**What is needed:** Among the entries that follow, how many lines contain the string "align"? Answer with that number only.

**Supplied data:**
::::::

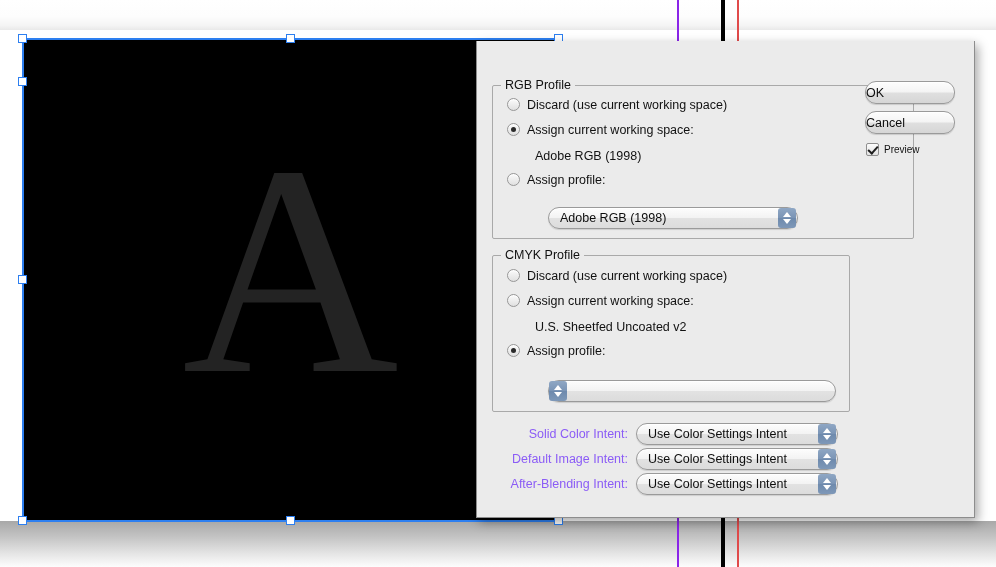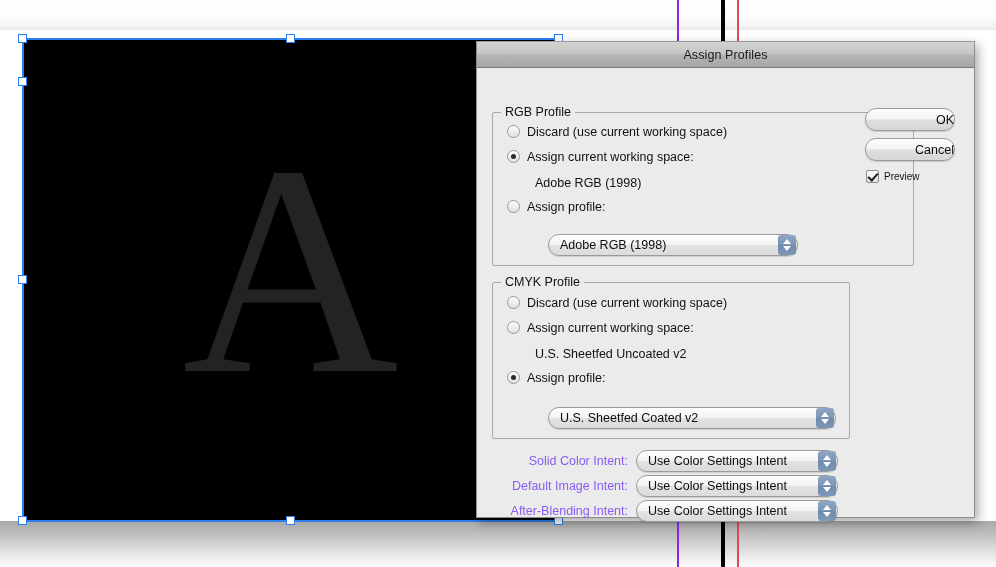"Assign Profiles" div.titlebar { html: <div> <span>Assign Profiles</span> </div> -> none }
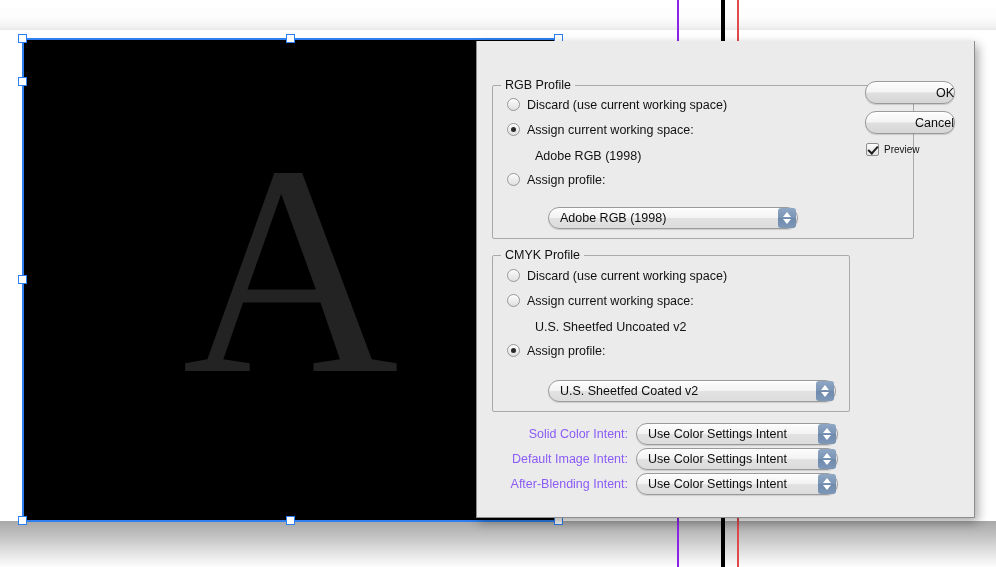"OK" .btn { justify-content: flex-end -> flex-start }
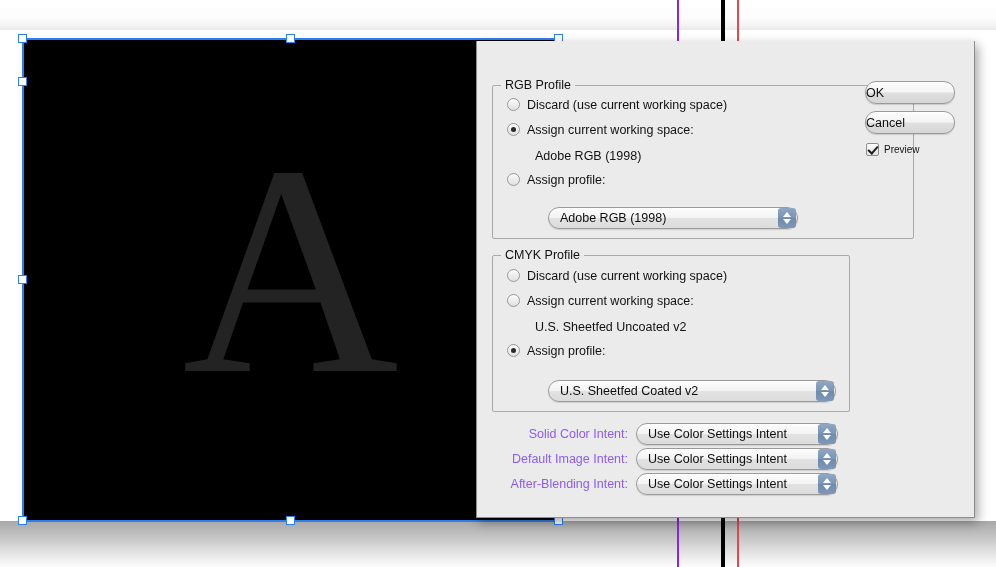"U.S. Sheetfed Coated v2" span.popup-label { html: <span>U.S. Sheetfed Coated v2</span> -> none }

::::::

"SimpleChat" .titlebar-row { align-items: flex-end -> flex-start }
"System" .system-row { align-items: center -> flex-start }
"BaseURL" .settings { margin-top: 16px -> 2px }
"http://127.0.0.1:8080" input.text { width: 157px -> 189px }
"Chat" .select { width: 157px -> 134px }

::::::

**Reply to the task:** 2